Wednesday, February 10, 2010

Chapter 12: Middle Colonies 1600-1700

Quite a few in this one. Sorry, I know I'm just pumping these out, but I actually have a little bit of time. Here we go!

"In 1663, Rhode Island and Connecticut belatedly obtained royal charters; Plymouth never so succeeded." Neener neener!

"Imperial bureaucrats believed that the proprietary colonies should first be converted into royal colonies and then consolidated into an overarching government like the Spanish viceroyalty of New Spain." No! That's a terrible idea! Shit took forever to get done and there was a fuck-ton of paper work and... just no. Bad idea.

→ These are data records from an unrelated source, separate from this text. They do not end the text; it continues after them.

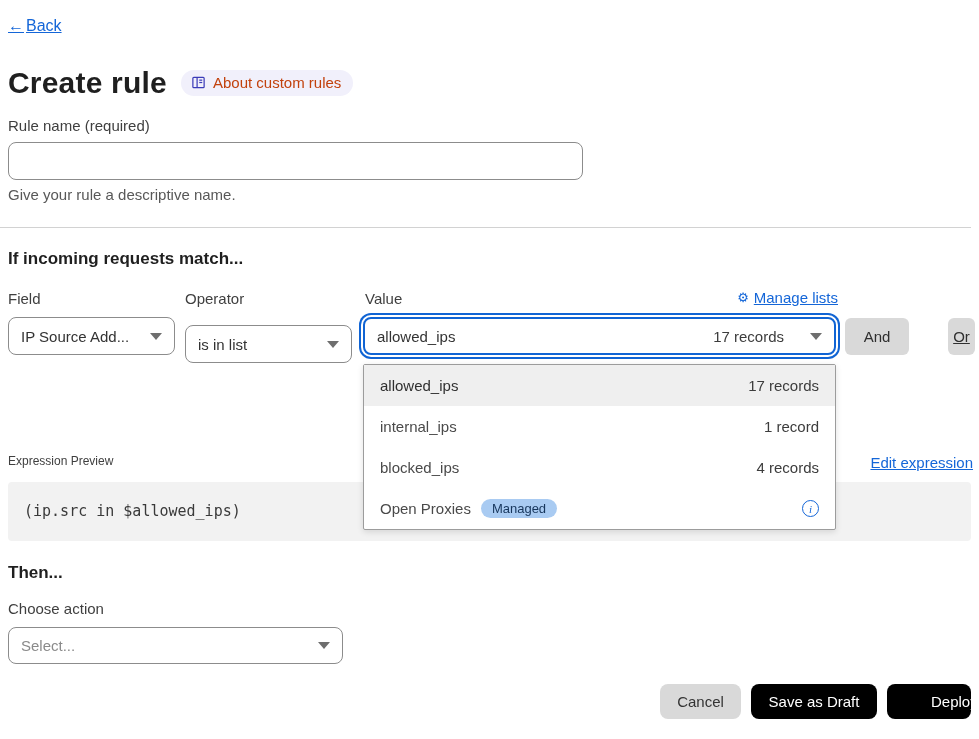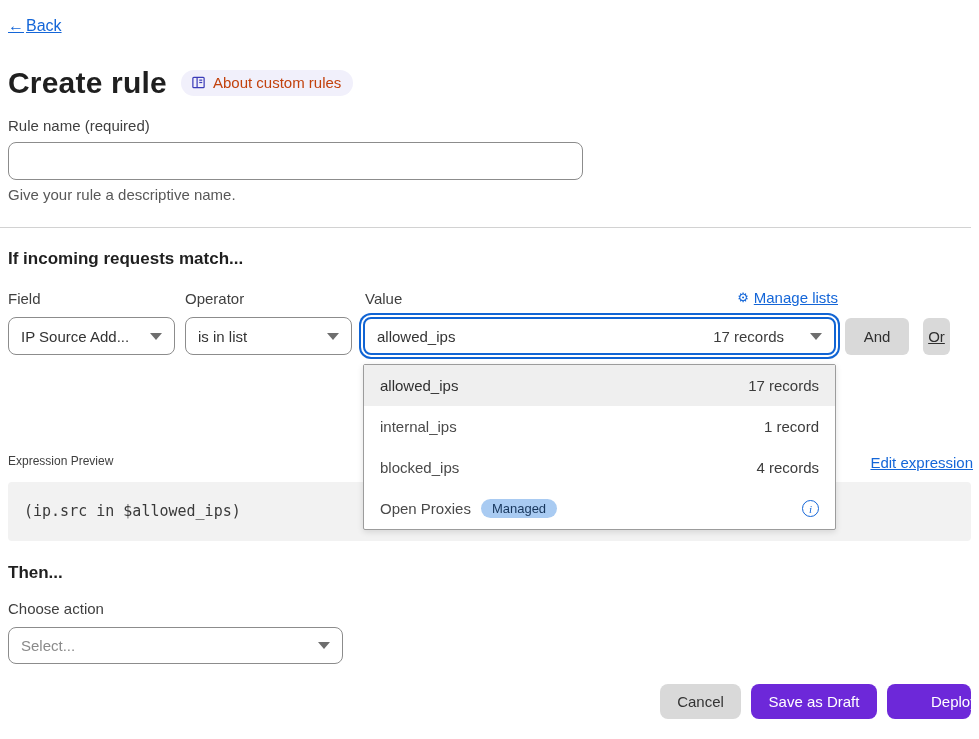"is in list" .select-operator { margin-top: none -> 8px }
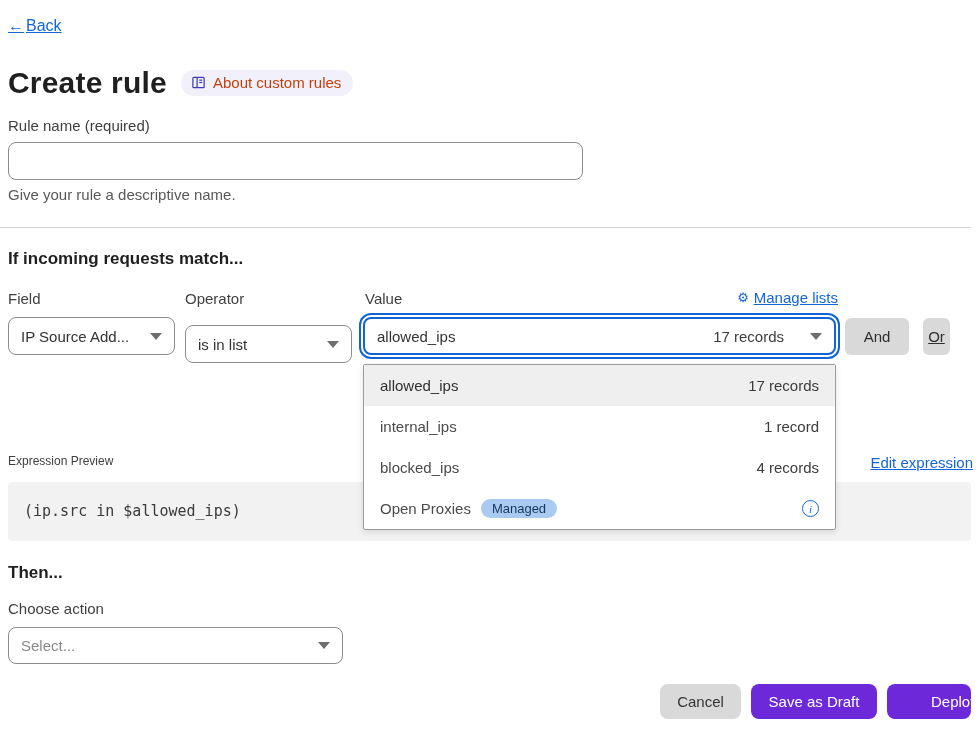"Or" .or-btn { left: 923px -> 948px }
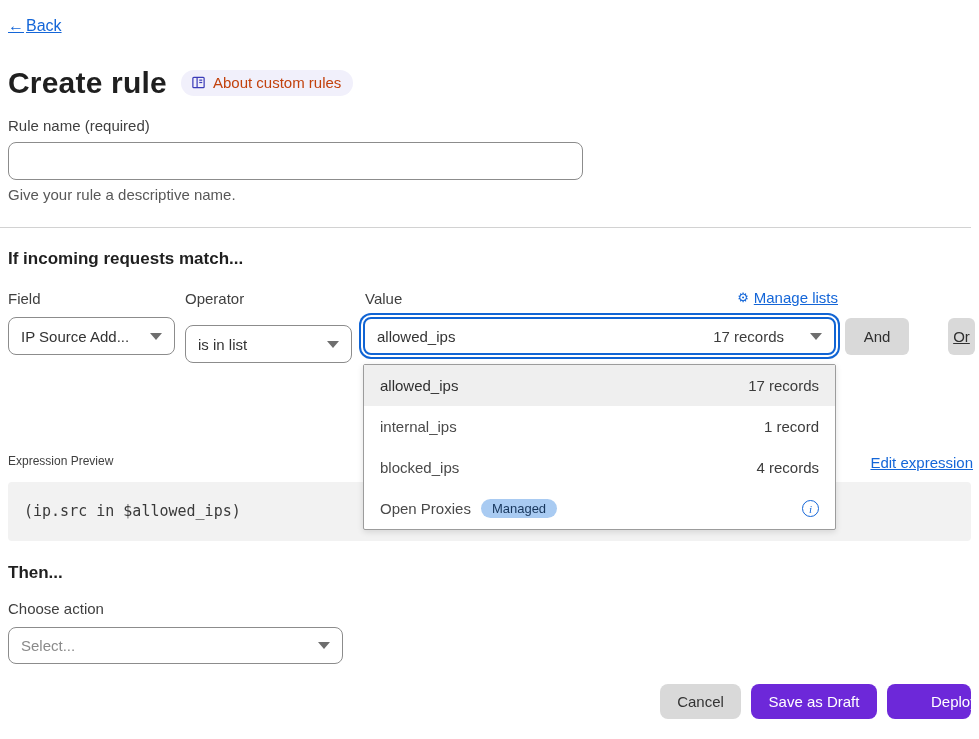"Save as Draft" .primary { background: #6d28d9 -> #000000 }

"By smiting the Dutch, the [English] crown hoped to strengthen its own power within a more consolidated empire." I'm sure it would also feel pretty smug to know that historians are tying verbs such as "smite" to it. I know I would be.

"The Dutch economy also benefited from a liberal government that adopted policies of intellectual freedom and religious toleration unique in seventeenth-century Europe," and in some parts of 21st-century America. (Womp.)

"Fur trading operations wanted only few colonists, to minimize the costs of supply and to discourage competitors trading on their own accounts." So, they were basically chill Communists? Cool...?

"In 1625, the Dutch founded the fortified town of New Amsterdam on Manhattan Island at the mouth of the river." 'Even old New York was once New Amsterdam...' :D

"The bifurcation led to different Indian policies in the two halves of the valley." You lost me at 'bifurcation'. New favorite word, by the way.

"At the mouth of Brandywine Creek (present-day Wilmington, Delaware), the colonists established Fort Christina, named in honor of the Swedish queen." Nonsense! There's no Fort Christina in Middle Earth!

"But the principal explanation is that the Netherlands had a smaller pool of potential emigrants with fewer incentives to emigrate, compared with the more numerous and more discontented English." Hahahaha it's okay, Netherlands, that's a GOOD thing.

"In 1664 the English instigated the second war by sending an expedition to conquer New Netherland." He makes it sound like a camping trip, hehe.

"The Dutch also resented the English troops posted at New York, Esopus, and Albany, where the undisciplined soldiers robbed and assaulted the colonists with apparent impunity," a tradition that would continue for another hundred years until those rowdy colonists finally got fed up with it. Also, it's pretty crazy what a uniform and a gun does to a soldier's brain with regards to justification, etc.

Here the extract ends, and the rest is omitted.